Two chairs face opposite each other, one balanced almost in collapse. They are empty as if left behind after an exchange: a conversation between friends or an argument between lovers, we can’t know. Shuhang Luo’s installation synthesises the point of departure for the latest show by Green Grammar on at The Koppel Project in London, Nothing Holds on Its Own  inspired by Marguerite Duras, the iconic French intellectual.
Doors open today, 30th October, to this striking interrogation into human interconnectedness through primarily sculpture. The show points out: objects that scatter around people inevitably tell their story. The curators Moyu Yang and Chang Wang elucidate as follows the exhibition “explores love as a relational logic of existence — an understanding that no life stands isolated.” Artfully, this group show is material proof of the exhibition concept since it includes over thirty artists in conversation. Togetherness is a triumph. Far from cluttered, the minimalistic and neutral-toned works are spaciously positioned and scintillate with intention, each touching on connection.
Marguerite Duras’s writing in La Vie matérielle includes her observation, “nothing exists in isolation; objects, memories, and feelings intertwine to form the web of our existence.” This idea Green Grammar reached for is put on display throughout, making visible theory with art. Tonight, Kairi Tokoro, the Japanese artist based in London will perform with his object-sculpture in the gallery, bringing people together. His work follows this thread: materiality in space. He enlivens, with sound and performance, his sculpture constructed of natural, forgotten and found objects. Expect an investigation of “subtle shifts in temporality through form, motion, and sound — inviting reflection on the presence and absence of 間 (Ma).” Unifying the negative-space-like concept of Ma and material debris of life he underlines again the importance of holding: objects by space, ourselves by each other. No one thing or concept is in isolation.

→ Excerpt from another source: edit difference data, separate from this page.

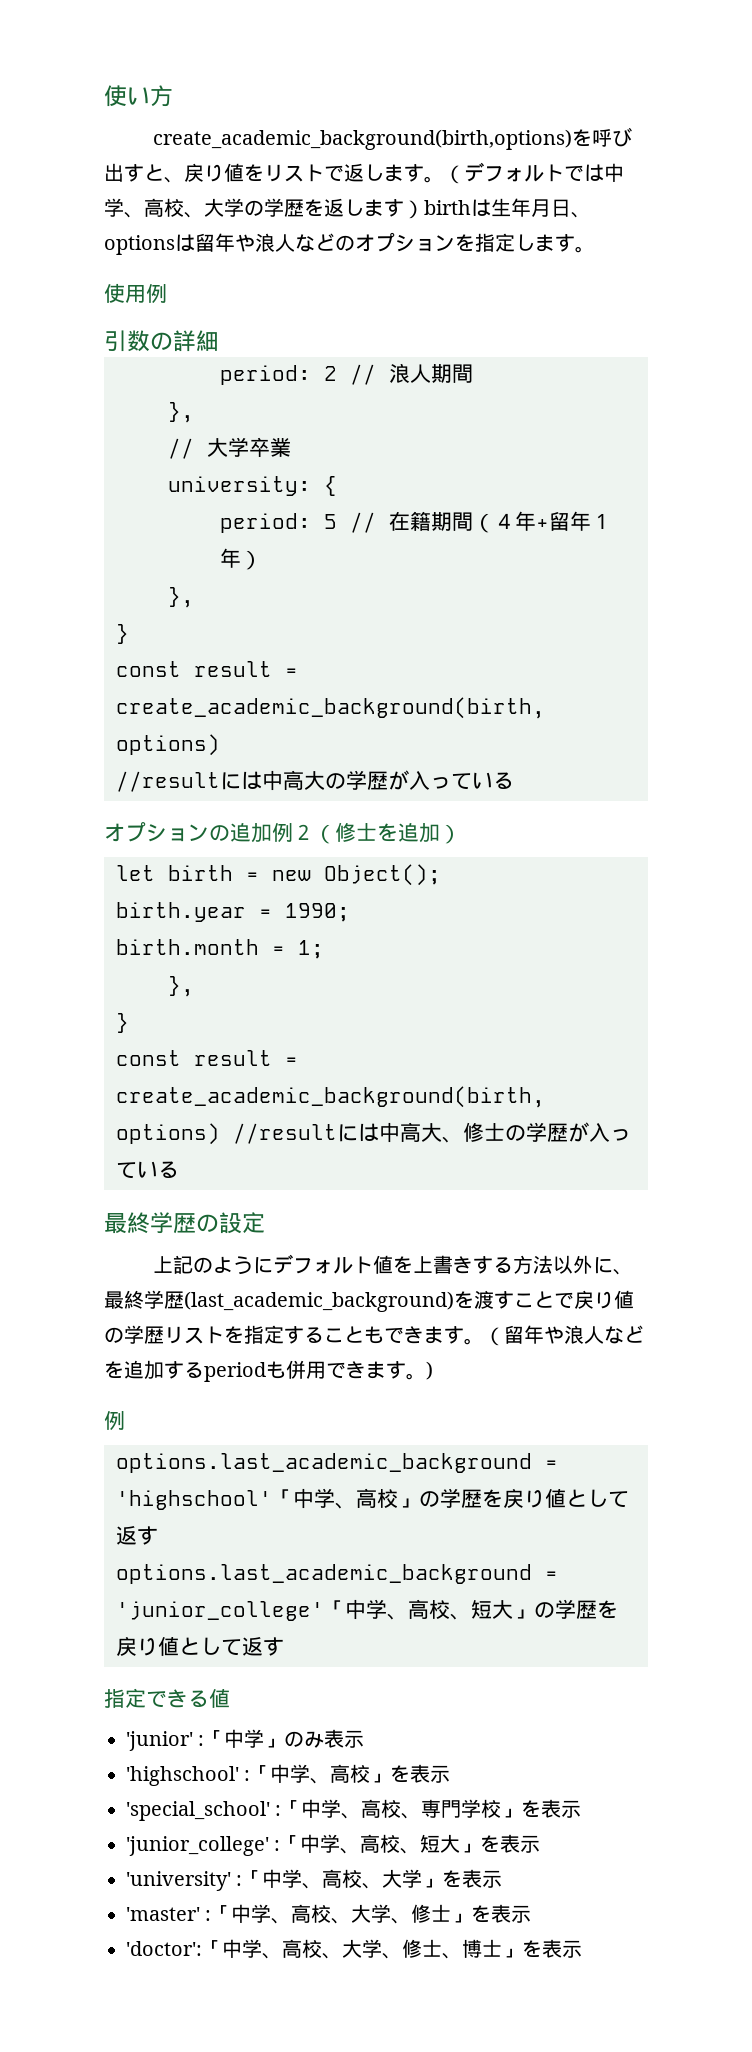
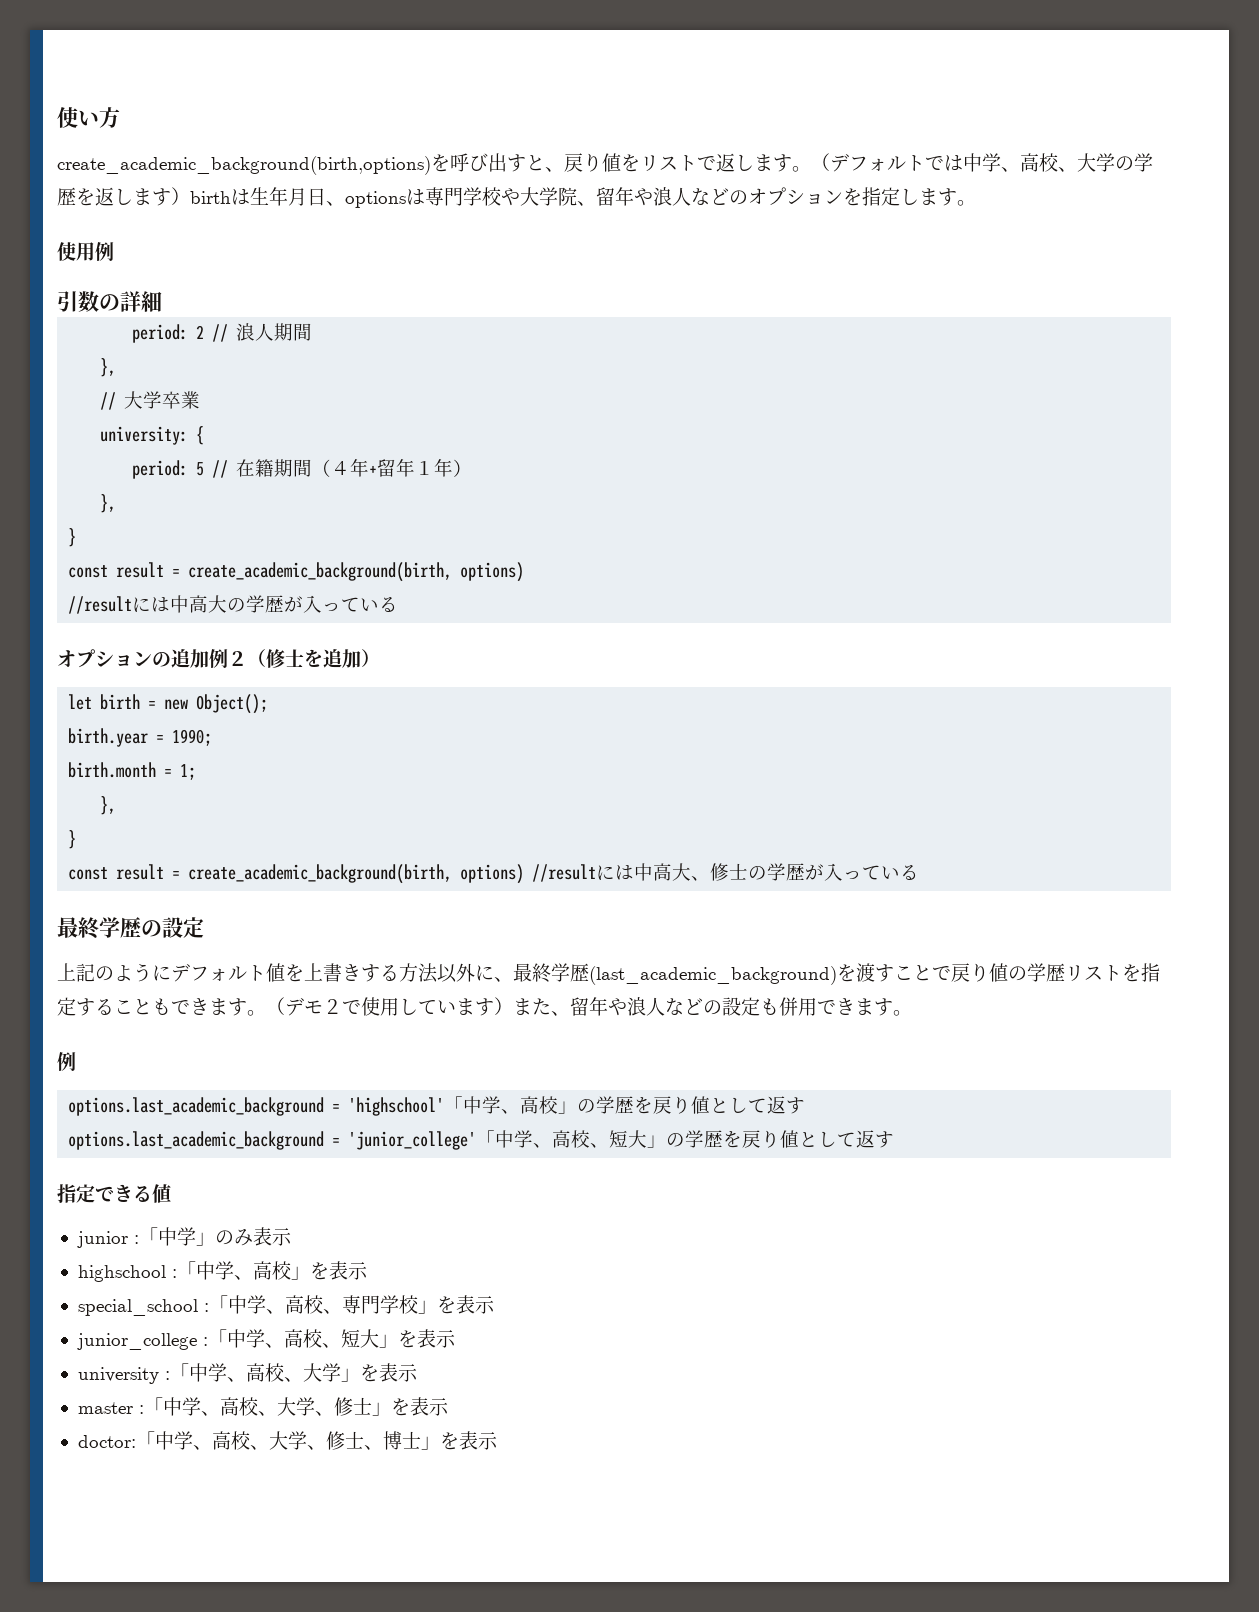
- （デフォルトでは中学、高校、大学の学歴を返します）birthは生年月日、optionsは留年や浪人などのオプションを指定します。
+ （デフォルトでは中学、高校、大学の学歴を返します）birthは生年月日、optionsは専門学校や大学院、留年や浪人などのオプションを指定します。
- （留年や浪人などを追加するperiodも併用できます。)
+ （デモ２で使用しています）また、留年や浪人などの設定も併用できます。
- 'junior' :「中学」のみ表示
+ junior :「中学」のみ表示
- 'highschool' :「中学、高校」を表示
+ highschool :「中学、高校」を表示
- 'special_school' :「中学、高校、専門学校」を表示
+ special_school :「中学、高校、専門学校」を表示
- 'junior_college' :「中学、高校、短大」を表示
+ junior_college :「中学、高校、短大」を表示
- 'university' :「中学、高校、大学」を表示
+ university :「中学、高校、大学」を表示
- 'master' :「中学、高校、大学、修士」を表示
+ master :「中学、高校、大学、修士」を表示
- 'doctor':「中学、高校、大学、修士、博士」を表示
+ doctor:「中学、高校、大学、修士、博士」を表示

Sentimentality is no weakness. The artists at Nothing Holds on Its Own prove the exhibition statement, “To exist is to be entangled, and love, in this sense, becomes the ongoing weaving of becoming-with.” Described earlier, an outstanding piece is Shuhang Luo’s No One Can Be Closer Than Us (Chapters 1 & 3), which unifies installation with photography. The curatorial duo describe Luo’s work to interrogate “the generative mechanisms and boundaries of perceptual experience.” The work puts a block on drawing quick easy conclusions and invites speculation. “Through calm, distilled observation, his works enter the peripheries of reality, exploring how perception, distance, and intimacy intertwine.” No One Can Be Closer Than Us (Chapters 1 & 3) puts on display presence and absence. Logic is subverted, there’s a conversation happening with no people present as well as a precarious chair with almost no seat that might not be useable and disruptive ruler completed by fragmented images of hands tacked on. Reaching, but not touching, measuring but inaccurately or with a non-numeric conclusion.

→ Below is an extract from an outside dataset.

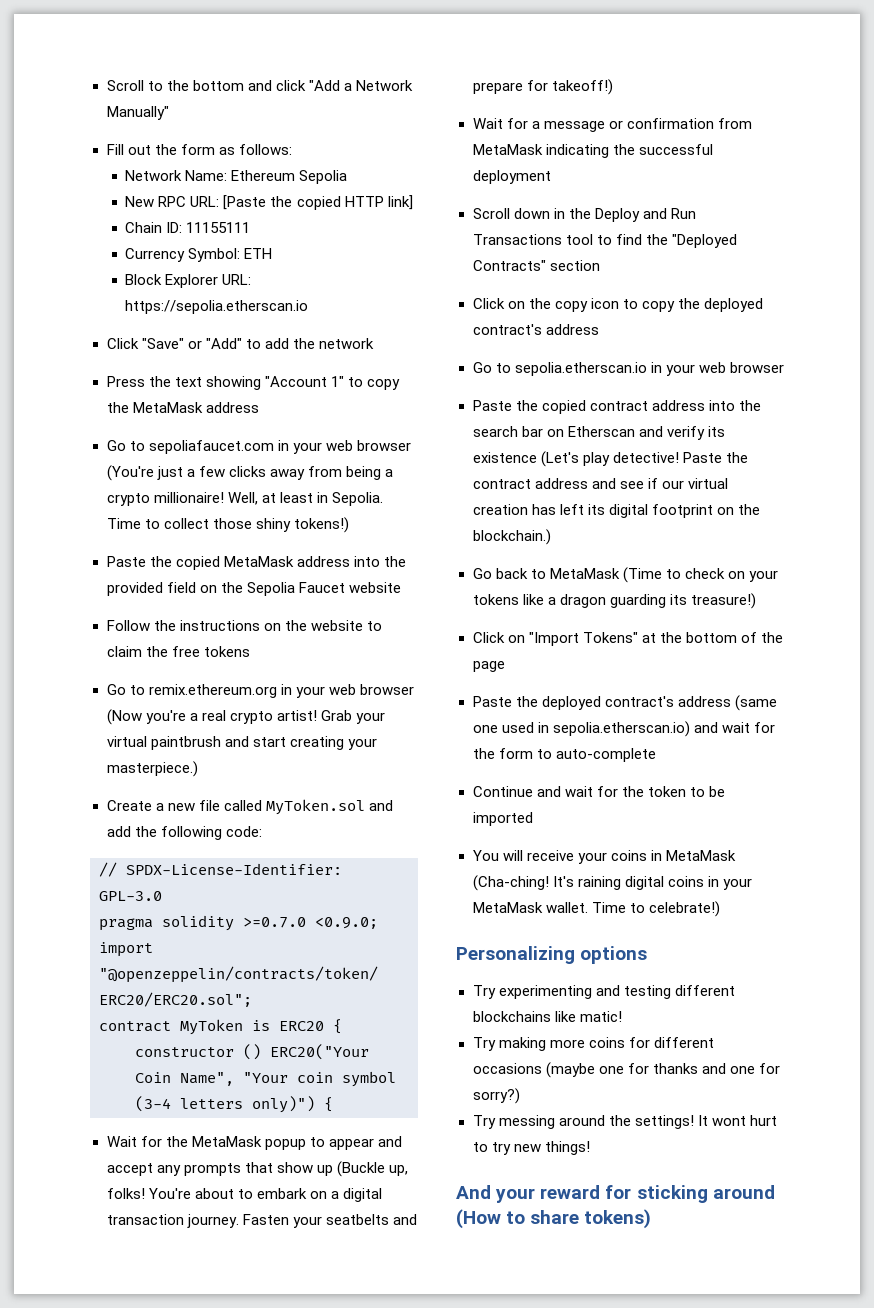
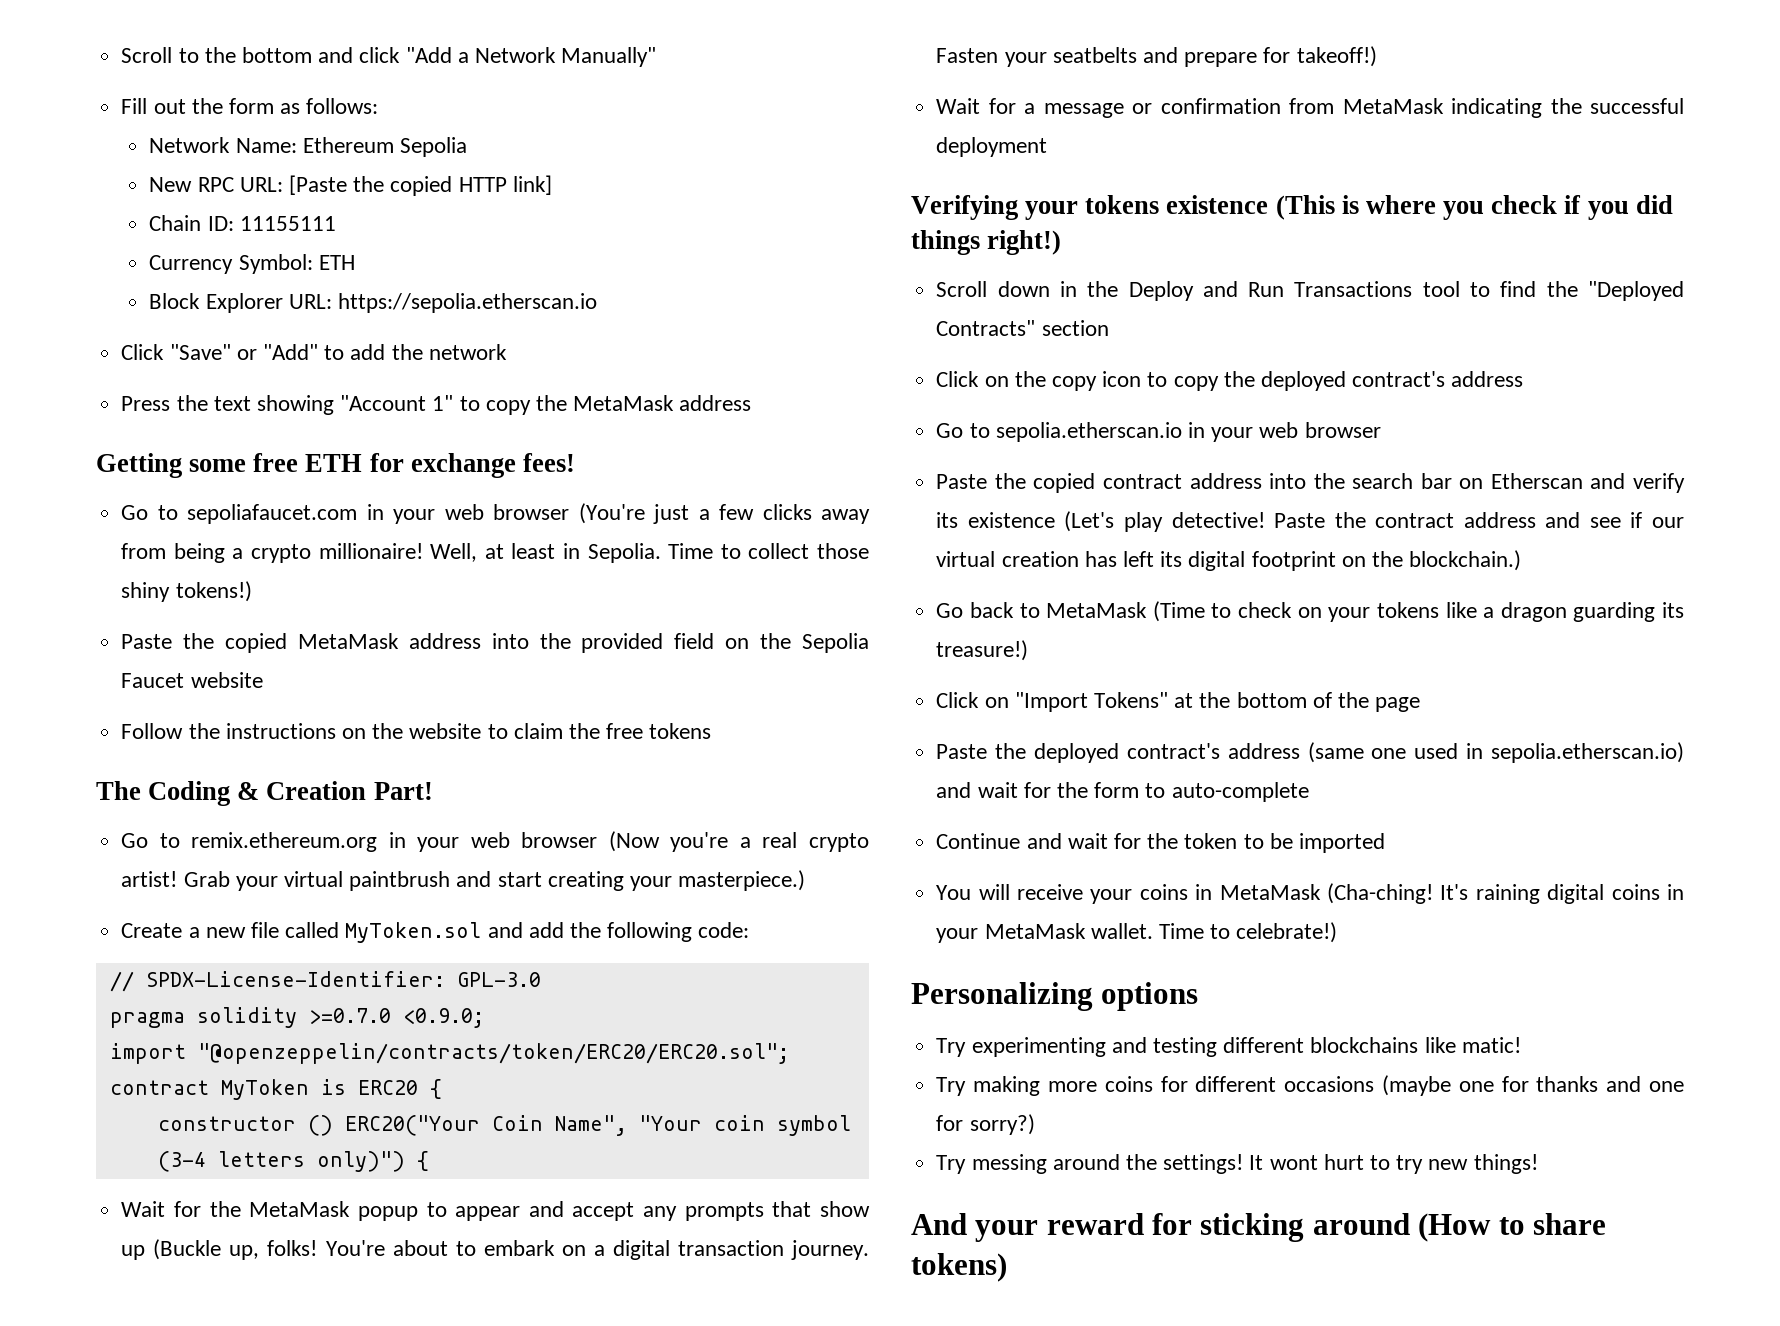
+ Getting some free ETH for exchange fees!
+ The Coding & Creation Part!
+ Verifying your tokens existence (This is where you check if you did things right!)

“The show reveals how connection and sustenance happen only between beings and things” add the curators. Physicality and connection is key. Disturbing wigs or scalps are scattered on a carpet by Georgia Salmond, whilst Amelia Akiko Frank nails graphite illustrations on wooden planks with magnetic metal filings that look like banana skins at their feet for Boundless Flesh. Frank “considers how bone and skin, structure and motion, hold one another in tension.” Contradiction is present, in so far that the curators nod to Jungian thought that they phrase as “the integration of opposites, where vulnerability and strength coexist as necessary tensions within the psyche.” Fixity and change, structure and motion, are some of the many interests of the artists at play, along with distinctly Japanese aesthetics. A show worth a visit.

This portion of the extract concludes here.